Spacewar written in Apple Logo - empressplay
https://paleotronic.com/2018/09/27/ancient-tongues-logo-spacewar/
======
reaperducer
There was a very interesting letter to the editor in Byte magazine in the late
70's (?) that I re-read recently.

It was from the guy who wrote Logo for MIT. He was really quite mad, and
surprisingly candid about how MIT was screwing with his project.

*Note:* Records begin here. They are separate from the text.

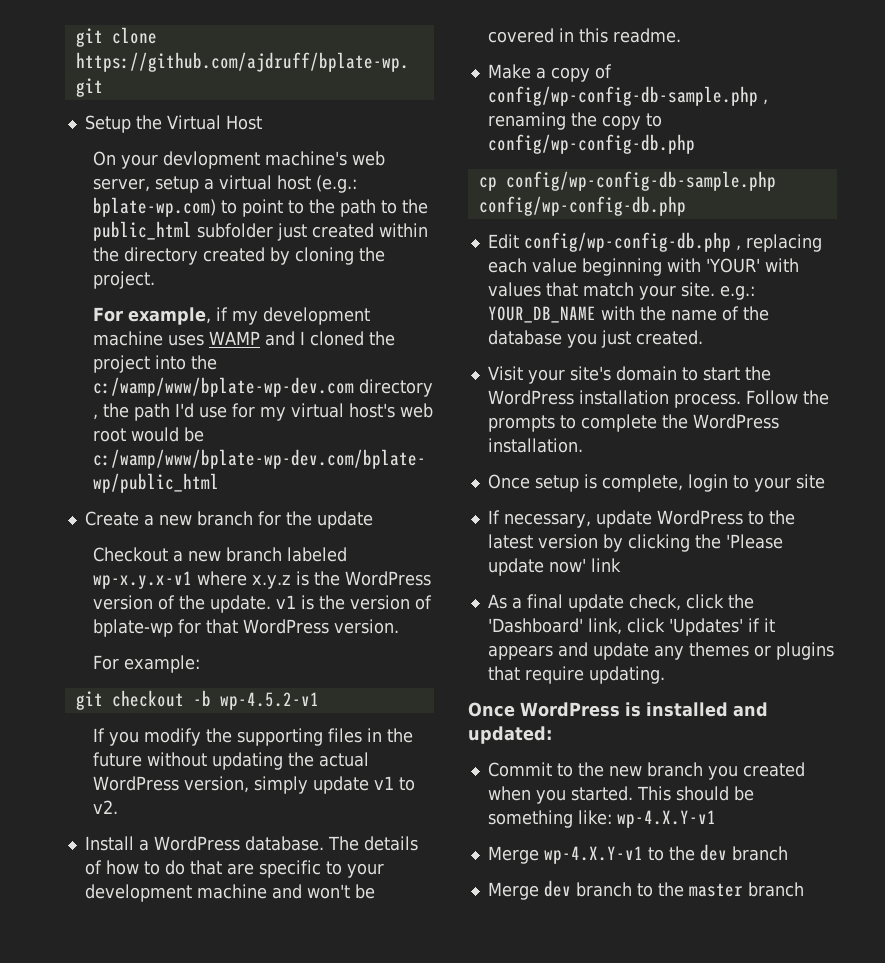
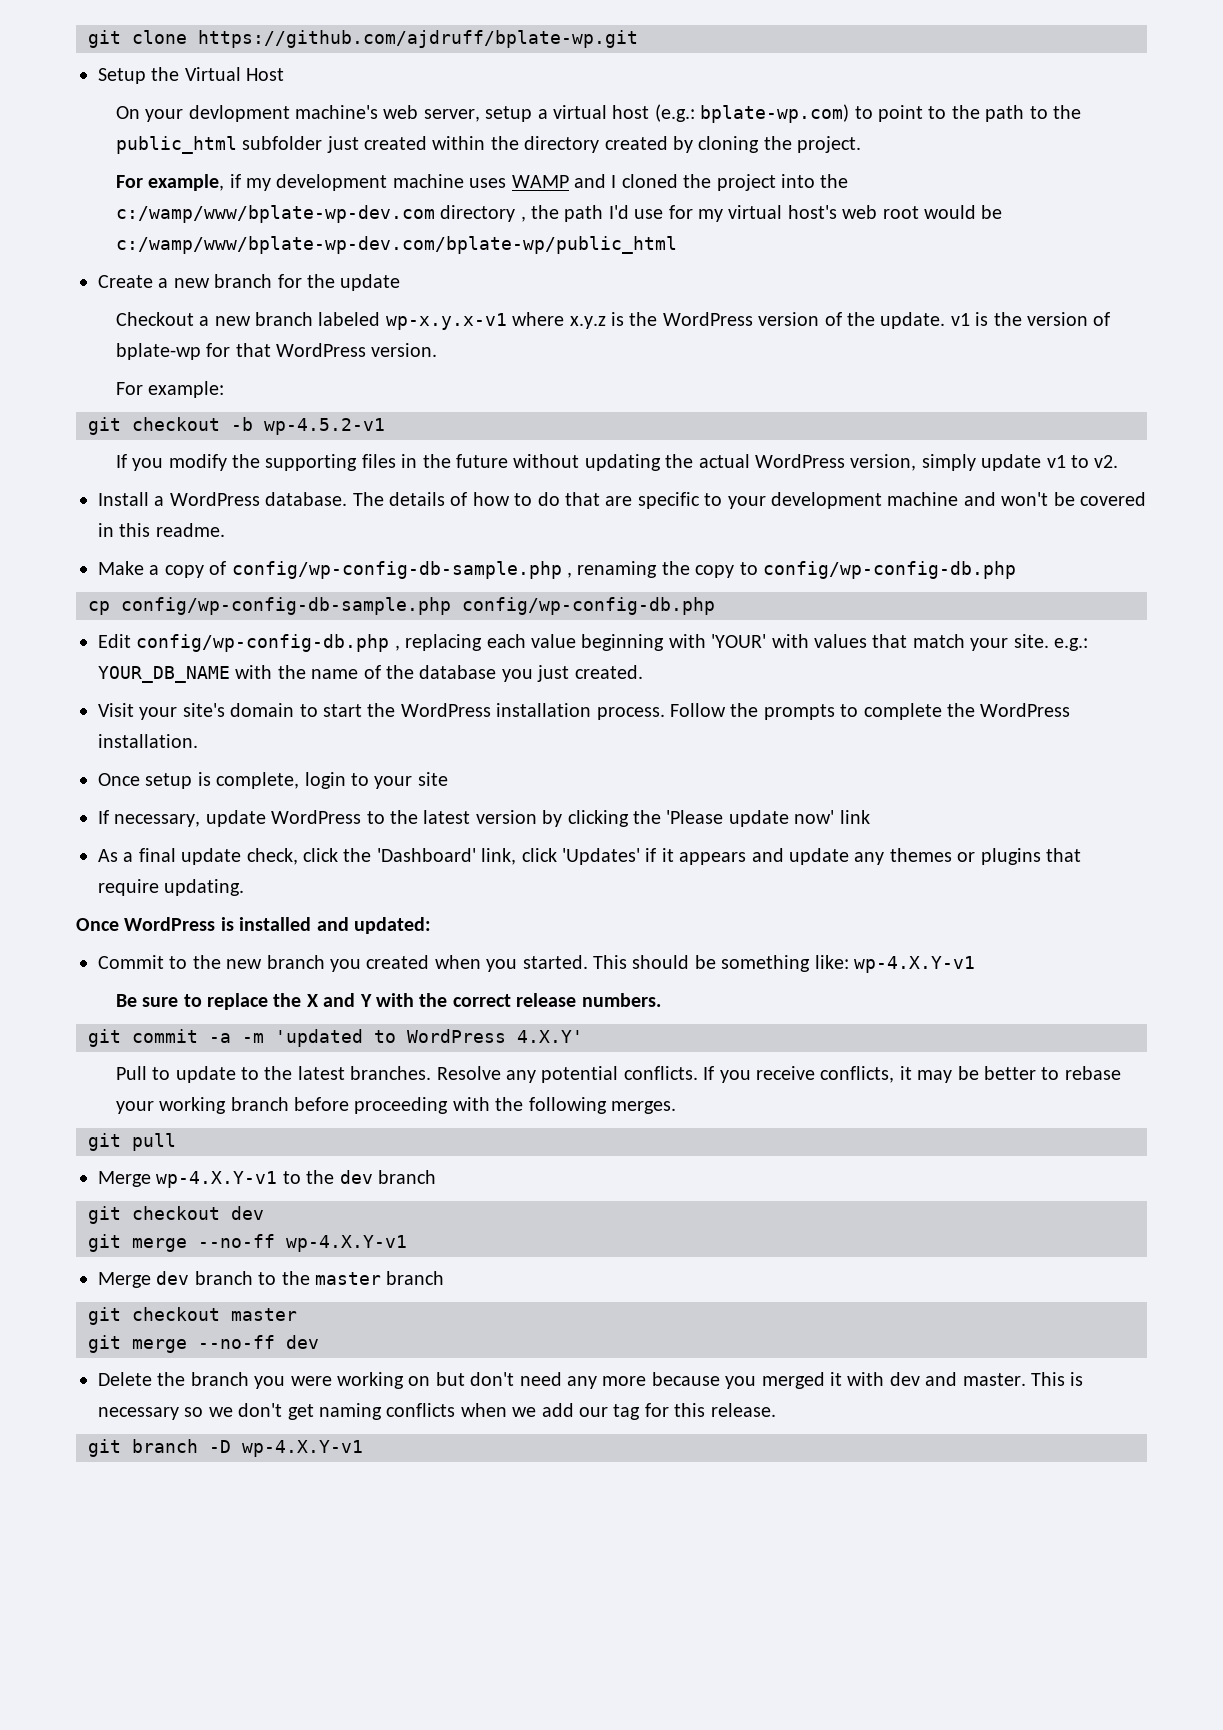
+ Be sure to replace the X and Y with the correct release numbers.
+ git commit -a -m 'updated to WordPress 4.X.Y'
+ Pull to update to the latest branches. Resolve any potential conflicts. If you receive conflicts, it may be better to rebase your working branch before proceeding with the following merges.
+ git pull
+ git checkout dev
+ git merge --no-ff wp-4.X.Y-v1
+ git checkout master
+ git merge --no-ff dev
+ Delete the branch you were working on but don't need any more because you merged it with dev and master. This is necessary so we don't get naming conflicts when we add our tag for this release.
+ git branch -D wp-4.X.Y-v1

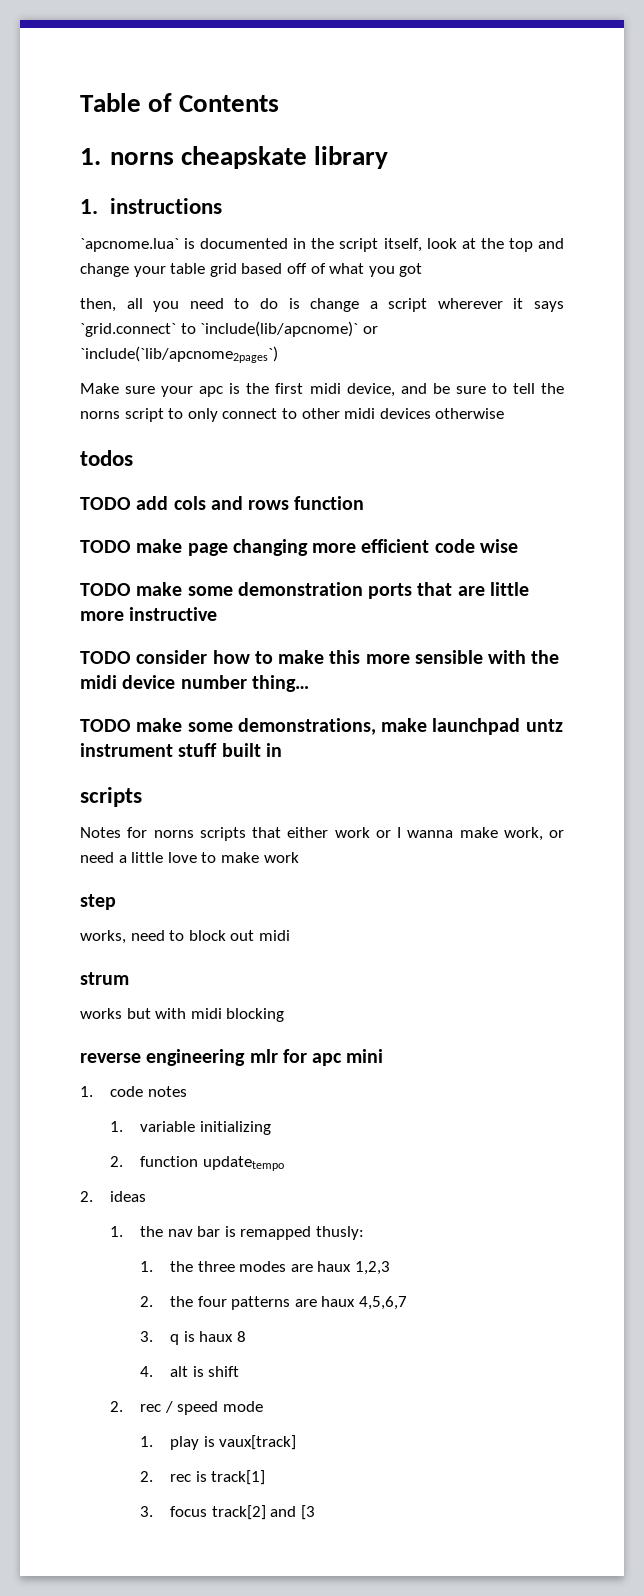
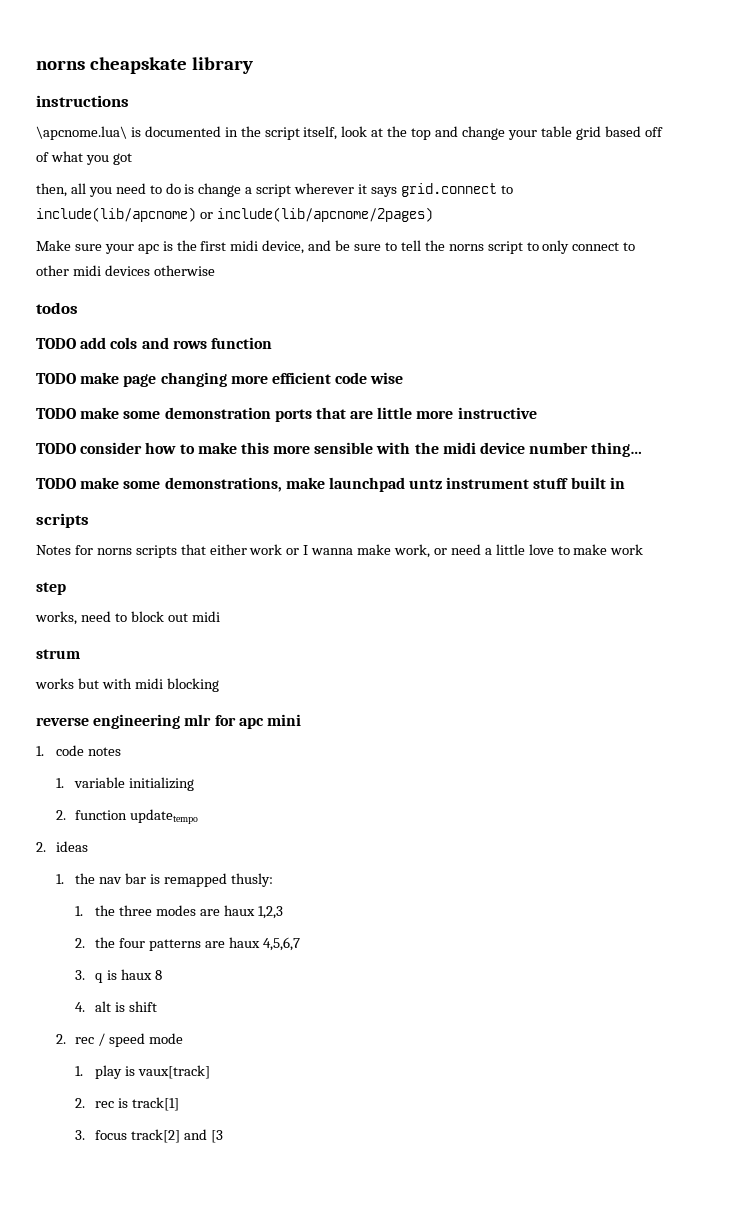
- Table of Contents
- 1. norns cheapskate library
+ norns cheapskate library
- 1. instructions
+ instructions
- `apcnome.lua` is documented in the script itself, look at the top and change your table grid based off of what you got
+ \apcnome.lua\ is documented in the script itself, look at the top and change your table grid based off of what you got
- then, all you need to do is change a script wherever it says `grid.connect` to `include(lib/apcnome)` or `include(`lib/apcnome2pages`)
+ then, all you need to do is change a script wherever it says grid.connect to include(lib/apcnome) or include(lib/apcnome/2pages)

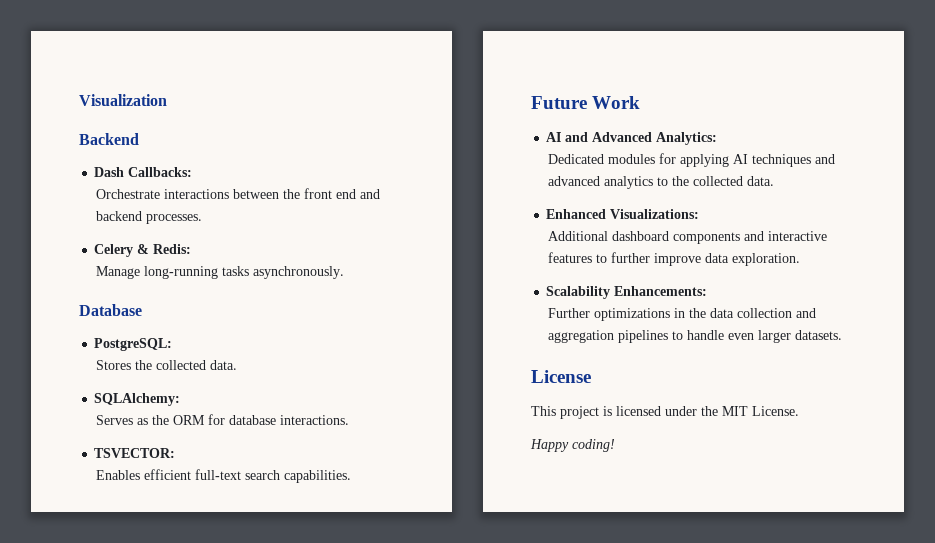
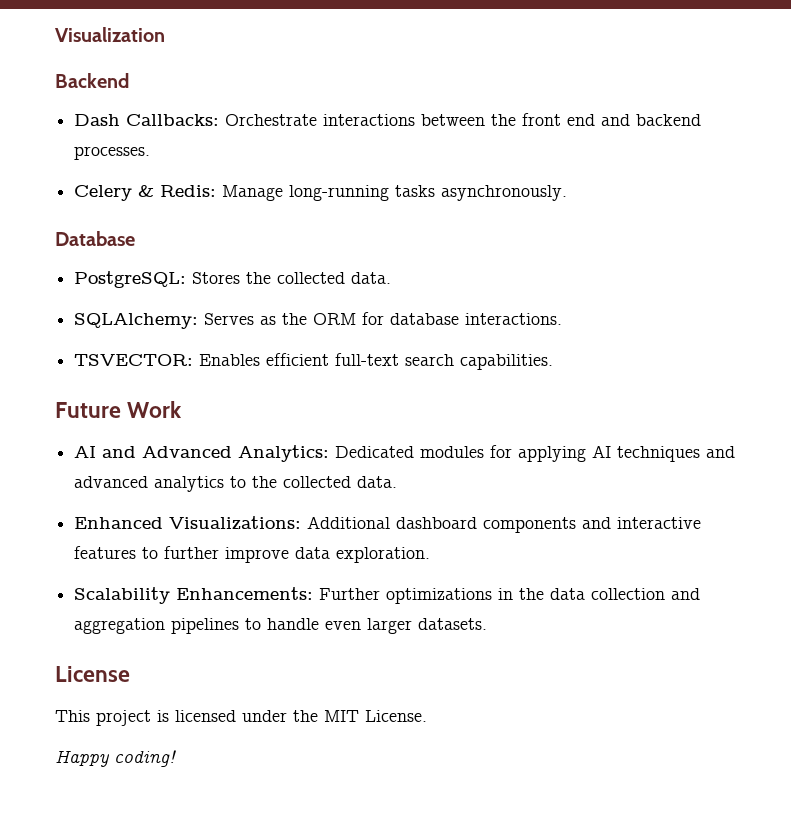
- Dash Callbacks:
- Orchestrate interactions between the front end and backend processes.
+ Dash Callbacks: Orchestrate interactions between the front end and backend processes.
- Celery & Redis:
- Manage long-running tasks asynchronously.
+ Celery & Redis: Manage long-running tasks asynchronously.
- PostgreSQL:
- Stores the collected data.
+ PostgreSQL: Stores the collected data.
- SQLAlchemy:
- Serves as the ORM for database interactions.
+ SQLAlchemy: Serves as the ORM for database interactions.
- TSVECTOR:
- Enables efficient full-text search capabilities.
+ TSVECTOR: Enables efficient full-text search capabilities.
- AI and Advanced Analytics:
- Dedicated modules for applying AI techniques and advanced analytics to the collected data.
+ AI and Advanced Analytics: Dedicated modules for applying AI techniques and advanced analytics to the collected data.
- Enhanced Visualizations:
- Additional dashboard components and interactive features to further improve data exploration.
+ Enhanced Visualizations: Additional dashboard components and interactive features to further improve data exploration.
- Scalability Enhancements:
- Further optimizations in the data collection and aggregation pipelines to handle even larger datasets.
+ Scalability Enhancements: Further optimizations in the data collection and aggregation pipelines to handle even larger datasets.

He claimed that he'd made a perfectly lovely, functional Logo for the Apple
//, but MIT wouldn't release it. He felt like it should be released because
the whole reason he was asked to make it was so that it could be released to
the public for public benefit ("Public domain" software, similar to "open
source" for you young 'uns).

He contended that MIT was withholding Logo from the public because Texas
Instruments was a big donor to MIT and asked that it not release Logo. TI, he
said, only wanted Logo to exist on the 99/4A, to help boost sales in the
educational market.

This aligns with my memories of the day, when Logo was only a TI 99/4A product
for a very long time. I don't remember if it ever make it to Commodore or CP/M
machines, which is where I was at the time.

Anyway, it's an interesting tale because it shows that corporate interference
in this sort of thing is nothing new.

Plus, Logo!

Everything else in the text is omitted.